Spotted doves move around in pairs or small groups as they forage on the ground for grass seeds, grains, fallen fruits and seeds of other plants. They may however take insects occasionally and have been recorded feeding on winged termites. The flight is quick with regular beats and an occasional sharp flick of the wings. A display flight involves taking off at a steep angle with a loud clapping of the wing and then slowly gliding down with the tail spread out.
The breeding season is spread out in warm regions but tends to be in summer in the temperate ranges. In Hawaii, they breed all year round, as do all three other introduced species of doves. Males coo, bow and make aerial displays in courtship. In southern Australia, they breed mostly from September to January, and in the north in autumn. They nest mainly in low vegetation, building a flimsy cup of twigs in which two whitish eggs are laid.
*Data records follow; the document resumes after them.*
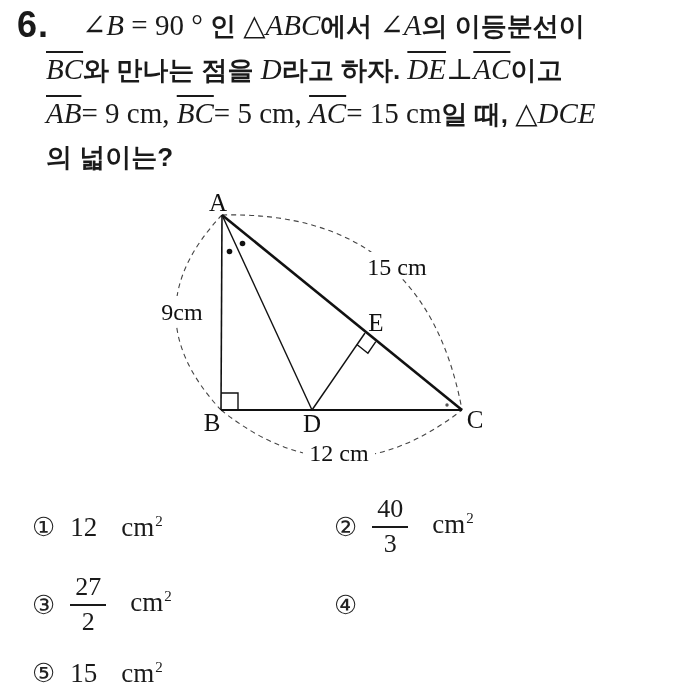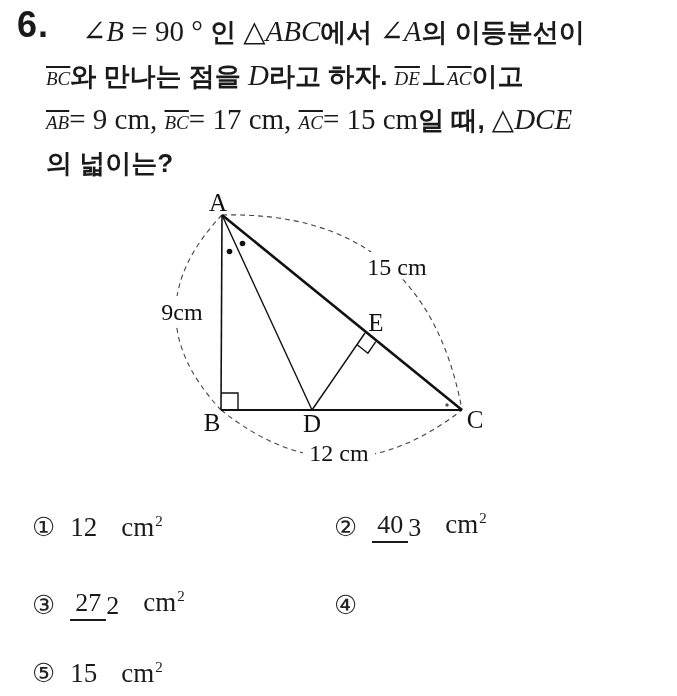--- a/index.html
+++ b/index.html
@@ -7,52 +7,52 @@
     position:relative; width:677px; height:696px; background:#ffffff;
     color:#1a1a1a; font-family:"Liberation Serif","DejaVu Serif",serif;
     overflow:hidden;
   }
   .qnum {
     position:absolute; left:17px; top:4px;
     font-family:"Liberation Sans","DejaVu Sans",sans-serif;
     font-weight:700; font-size:36px; letter-spacing:1px;
   }
   .qtext { position:absolute; left:46px; top:2px; width:615px; }
-  .qline { height:44px; line-height:58px; white-space:nowrap; }
+  .qline { height:44px; line-height:46px; white-space:nowrap; }
   .qline.indent { padding-left:36px; }
   .seg-k  { font-family:"Liberation Sans","DejaVu Sans",sans-serif; font-weight:700; font-size:26px; }
   .seg-m  { font-family:"Liberation Serif","DejaVu Serif",serif; font-size:29px; }
   .seg-mi { font-family:"Liberation Serif","DejaVu Serif",serif; font-style:italic; font-size:29px; }
-  .seg-ov { font-family:"Liberation Serif","DejaVu Serif",serif; font-style:italic; font-size:19px;
+  .seg-ov { font-family:"Liberation Serif","DejaVu Serif",serif; font-style:italic; font-size:29px;
             text-decoration:overline; text-decoration-thickness:1.5px; }
   .figure { position:absolute; left:130px; top:185px; }
 
   .opt { position:absolute; display:flex; align-items:center; }
   .opt .marker {
     font-family:"DejaVu Sans","Liberation Sans",sans-serif;
     font-size:26px; line-height:1; margin-right:15px; color:#222;
   }
   .opt .val { font-size:27px; white-space:nowrap; line-height:1; }
   .opt .unit { margin-left:24px; }
   .opt .sup { font-size:15px; vertical-align:10px; margin-left:1px; }
-  .frac { display:inline-flex; flex-direction:row; align-items:center; vertical-align:middle; }
+  .frac { display:inline-flex; flex-direction:column; align-items:center; vertical-align:middle; }
   .frac .num { font-size:26px; line-height:1.1; padding:0 5px 2px; border-bottom:2px solid #1a1a1a; }
   .frac .den { font-size:26px; line-height:1.1; padding-top:2px; }
 </style>
 </head>
 <body>
 
 <div class="page">
 
   <div class="qnum">6.</div>
 
   <div class="qtext">
     <div class="qline indent"><span class="seg-m">∠</span><span class="seg-mi">B</span><span class="seg-m"> = 90 ° </span><span class="seg-k">인  </span><span class="seg-m">△</span><span class="seg-mi">ABC</span><span class="seg-k">에서  </span><span class="seg-m">∠</span><span class="seg-mi">A</span><span class="seg-k">의 이등분선이</span></div>
     <div class="qline"><span class="seg-ov">BC</span><span class="seg-k">와 만나는 점을 </span><span class="seg-mi">D</span><span class="seg-k">라고 하자. </span><span class="seg-ov">DE</span><span class="seg-m">⊥</span><span class="seg-ov">AC</span><span class="seg-k">이고</span></div>
-    <div class="qline"><span class="seg-ov">AB</span><span class="seg-m">= 9 cm,  </span><span class="seg-ov">BC</span><span class="seg-m">= 17 cm,  </span><span class="seg-ov">AC</span><span class="seg-m">= 15 cm</span><span class="seg-k">일 때, </span><span class="seg-m">△</span><span class="seg-mi">DCE</span></div>
+    <div class="qline"><span class="seg-ov">AB</span><span class="seg-m">= 9 cm,  </span><span class="seg-ov">BC</span><span class="seg-m">= 5 cm,  </span><span class="seg-ov">AC</span><span class="seg-m">= 15 cm</span><span class="seg-k">일 때, </span><span class="seg-m">△</span><span class="seg-mi">DCE</span></div>
     <div class="qline"><span class="seg-k">의 넓이는?</span></div>
   </div>
 
   <svg class="figure" width="430" height="290" viewBox="130 185 430 290">
 
     <path d="M 222 215 Q 130 312 221 410" fill="none" stroke="#444" stroke-width="1.1" stroke-dasharray="5 4"></path>
     <path d="M 221 410 Q 340 505 462 410" fill="none" stroke="#444" stroke-width="1.1" stroke-dasharray="5 4"></path>
     <path d="M 222 215 Q 425 210 462 410" fill="none" stroke="#444" stroke-width="1.1" stroke-dasharray="5 4"></path>
 
     <rect x="152" y="296" width="62" height="28" fill="#ffffff"></rect>

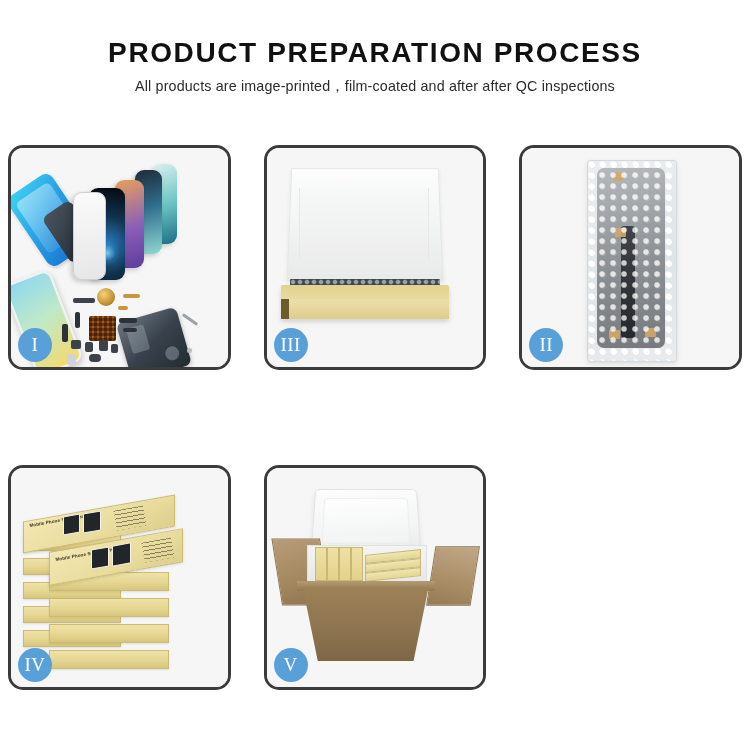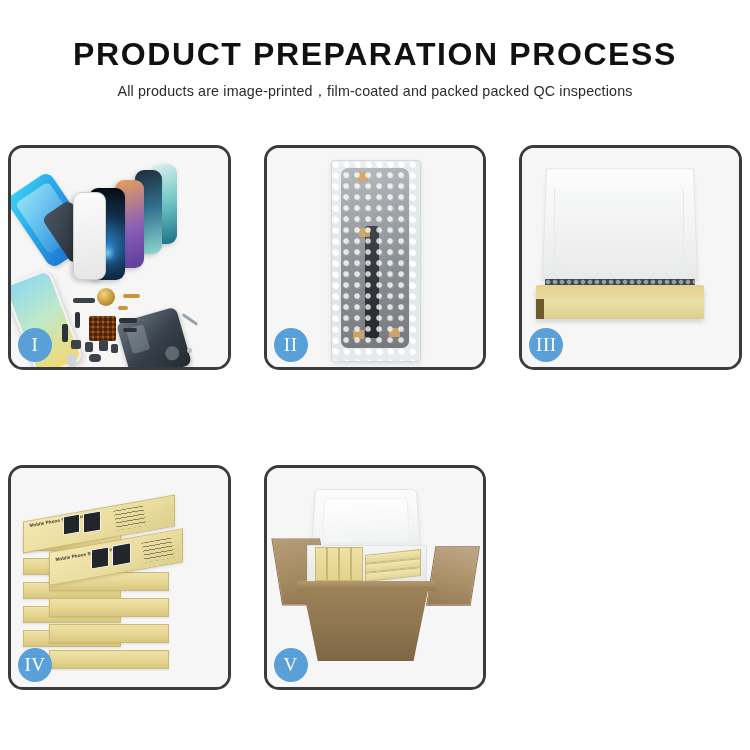--- a/index.html
+++ b/index.html
@@ -18,21 +18,21 @@
   }
 
   
   .header {
     width: 750px;
     padding-top: 38px;
     text-align: center;
   }
   .page-title {
     font-family: "Liberation Sans", sans-serif;
-    font-size: 32px;
+    font-size: 28px;
     font-weight: 700;
     letter-spacing: 1.6px;
     color: #111111;
     line-height: 1.05;
     margin: 0;
     white-space: nowrap;
   }
   .page-subtitle {
     font-family: "Liberation Sans", sans-serif;
     font-size: 14.3px;
@@ -412,21 +412,21 @@
     position: absolute;
     background: rgba(150,128,92,.65);
     border-radius: 1px;
   }
 </style>
 </head>
 <body>
 
 <div class="header">
   <h1 class="page-title">PRODUCT PREPARATION PROCESS</h1>
-  <p class="page-subtitle">All products are image-printed，film-coated and packed packed QC inspections</p>
+  <p class="page-subtitle">All products are image-printed，film-coated and after after QC inspections</p>
 </div>
 
 <div class="grid">
 
   <div class="panel p1">
     <div class="panel-stage">
       <div class="film"></div>
       <div class="film-dark"></div>
 
       <div class="ph ph-e"></div>
@@ -453,45 +453,45 @@
       <div class="ribbon" style="left:51px;top:176px;width:6px;height:18px;"></div>
       <div class="chip" style="left:78px;top:206px;width:12px;height:8px;border-radius:4px;"></div>
       <div class="chip" style="left:56px;top:206px;width:9px;height:11px;background:#cfd4da;"></div>
       <div class="chip" style="left:170px;top:170px;width:18px;height:3px;background:#9aa2ab;transform:rotate(35deg);"></div>
       <div class="chip" style="left:176px;top:200px;width:5px;height:5px;border-radius:50%;background:#b9bfc6;"></div>
     </div>
     <div class="badge">I</div>
 
   </div>
 
+  <div class="panel p3">
+    <div class="panel-stage">
+      <div class="lid"></div>
+      <div class="lid-inner"></div>
+      <div class="contents"></div>
+      <div class="tray"></div>
+      <div class="tray-front"></div>
+      <div class="tray-left-dark"></div>
+    </div>
+    <div class="badge">III</div>
+
+  </div>
+
   <div class="panel p2">
     <div class="panel-stage">
       <div class="bubble-bag"></div>
       <div class="inner-part"></div>
       <div class="inner-flex"></div>
       <div class="tape" style="left:50%;margin-left:-18px;top:24px;"></div>
       <div class="tape" style="left:50%;margin-left:-16px;top:80px;"></div>
       <div class="tape" style="left:50%;margin-left:-22px;top:182px;"></div>
       <div class="tape" style="left:50%;margin-left:14px;top:180px;"></div>
       <div class="gloss"></div>
     </div>
     <div class="badge">II</div>
-
-  </div>
-
-  <div class="panel p3">
-    <div class="panel-stage">
-      <div class="lid"></div>
-      <div class="lid-inner"></div>
-      <div class="contents"></div>
-      <div class="tray"></div>
-      <div class="tray-front"></div>
-      <div class="tray-left-dark"></div>
-    </div>
-    <div class="badge">III</div>
 
   </div>
 
   <div class="panel p4">
     <div class="panel-stage stack">
 
       <div class="bx" style="left:12px;top:66px;width:96px;height:15px;"></div>
       <div class="bx" style="left:12px;top:90px;width:96px;height:15px;"></div>
       <div class="bx" style="left:12px;top:114px;width:96px;height:15px;"></div>
       <div class="bx" style="left:12px;top:138px;width:96px;height:15px;"></div>

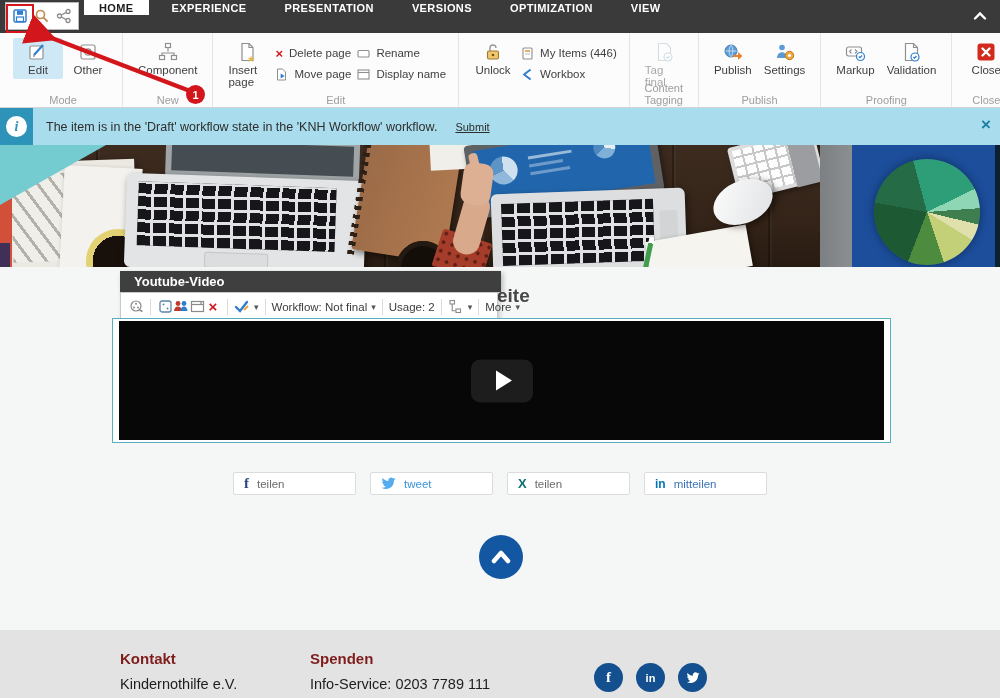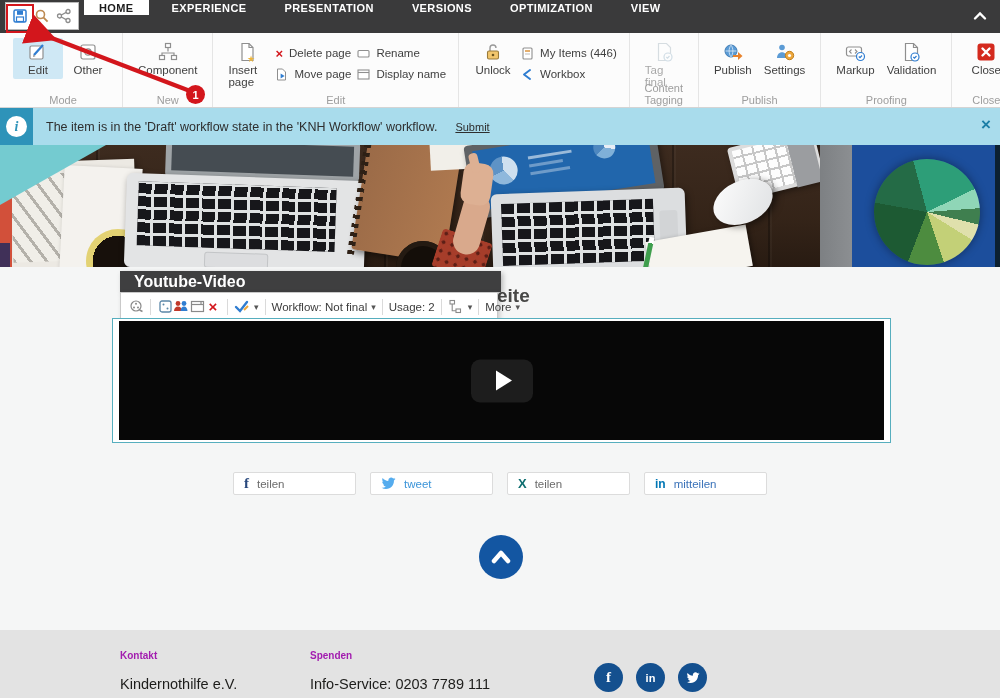--- a/index.html
+++ b/index.html
@@ -59,21 +59,21 @@
         background-image:repeating-linear-gradient(0deg,transparent 0 10px,#dfe1e2 10px 13px),
                          repeating-linear-gradient(90deg,transparent 0 13px,#dfe1e2 13px 16px);}
   .keyswhite{background-color:#fdfdfd;
         background-image:repeating-linear-gradient(0deg,transparent 0 8px,#c7c7c7 8px 10px),
                          repeating-linear-gradient(90deg,transparent 0 9px,#c7c7c7 9px 11px);}
 
   
   .content{position:absolute;top:267px;left:0;width:1000px;height:363px;background:#f5f6f6;}
   .pageheading{position:absolute;left:497px;top:18px;font-size:19px;font-weight:600;color:#474746;}
   .ct-header{position:absolute;left:120px;top:4px;width:381px;height:21px;background:#3f3f40;
-             color:#fff;font-size:16px;font-weight:700;line-height:21px;padding-left:14px;box-sizing:border-box;
+             color:#fff;font-size:13px;font-weight:700;line-height:21px;padding-left:14px;box-sizing:border-box;
              box-shadow:2px 2px 5px rgba(0,0,0,.25);}
   .ct-body{position:absolute;left:120px;top:25px;width:378px;height:29px;background:#fff;
            border:1px solid #c9c9c9;box-shadow:2px 2px 5px rgba(0,0,0,.18);
            display:flex;align-items:center;padding:0 7px;box-sizing:border-box;font-size:11.5px;color:#3c3c3c;}
   .vsep{width:1px;height:16px;background:#dadada;margin:0 6px;flex:0 0 1px;}
   .ct-ic{display:flex;align-items:center;justify-content:center;width:16px;height:16px;flex:0 0 auto;}
   .caret{font-size:9px;color:#555;margin-left:4px;}
   .ct-text{white-space:nowrap;}
 
   .videoframe{position:absolute;left:112px;top:51px;width:779px;height:125px;background:#fff;
@@ -89,21 +89,21 @@
   .g-fb{color:#29487d;font-family:"Liberation Serif",serif;font-weight:700;font-size:15px;}
   .g-xing{color:#0e6e70;font-weight:700;font-size:13px;}
   .g-in{color:#0077b5;font-weight:700;font-size:12px;}
   .lb-gray{color:#6b6b6b;} .lb-tw{color:#3b94d9;} .lb-li{color:#3b73b9;}
 
   .scrolltop{position:absolute;left:479px;top:268px;width:44px;height:44px;border-radius:50%;
              background:#1356a2;display:flex;align-items:center;justify-content:center;cursor:pointer;}
 
   
   .footer{position:absolute;top:630px;left:0;width:1000px;height:68px;background:#e3e3e3;}
-  .f-title{position:absolute;font-size:10px;font-weight:700;color:#a21caf;}
+  .f-title{position:absolute;font-size:15px;font-weight:700;color:#7f1d1d;}
   .f-line{position:absolute;font-size:14.5px;color:#1d1d1b;}
   .f-circle{position:absolute;top:33px;width:29px;height:29px;border-radius:50%;background:#14508f;
             display:flex;align-items:center;justify-content:center;cursor:pointer;}
   .fc-f{color:#fff;font-family:"Liberation Serif",serif;font-weight:700;font-size:15px;}
   .fc-in{color:#fff;font-weight:700;font-size:11px;}
 </style>
 </head>
 <body>
 
 <div class="topbar">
Nests are sometimes placed on the ground or on buildings and other structures. Both parents take part in building the nest, incubating and feeding the young. The eggs hatch after about 13 days and fledge after a fortnight. More than one brood may be raised.

The vocalizations of the spotted dove include cooing softly with a Krookruk-krukroo... kroo kroo kroo with the number of terminal kroos varying in the Indian population and absent in tigrina, chinensis and other populations to the east.

The species has been extending its range in many parts of the world. Populations may sometimes rise and fall rapidly, within a span of about five years. In the Philippines, the species may be outcompeting the Streptopelia dusumieri. Their habit of flushing into the air when disturbed makes them a hazard on airfields, often colliding with aircraft and sometimes causing damage.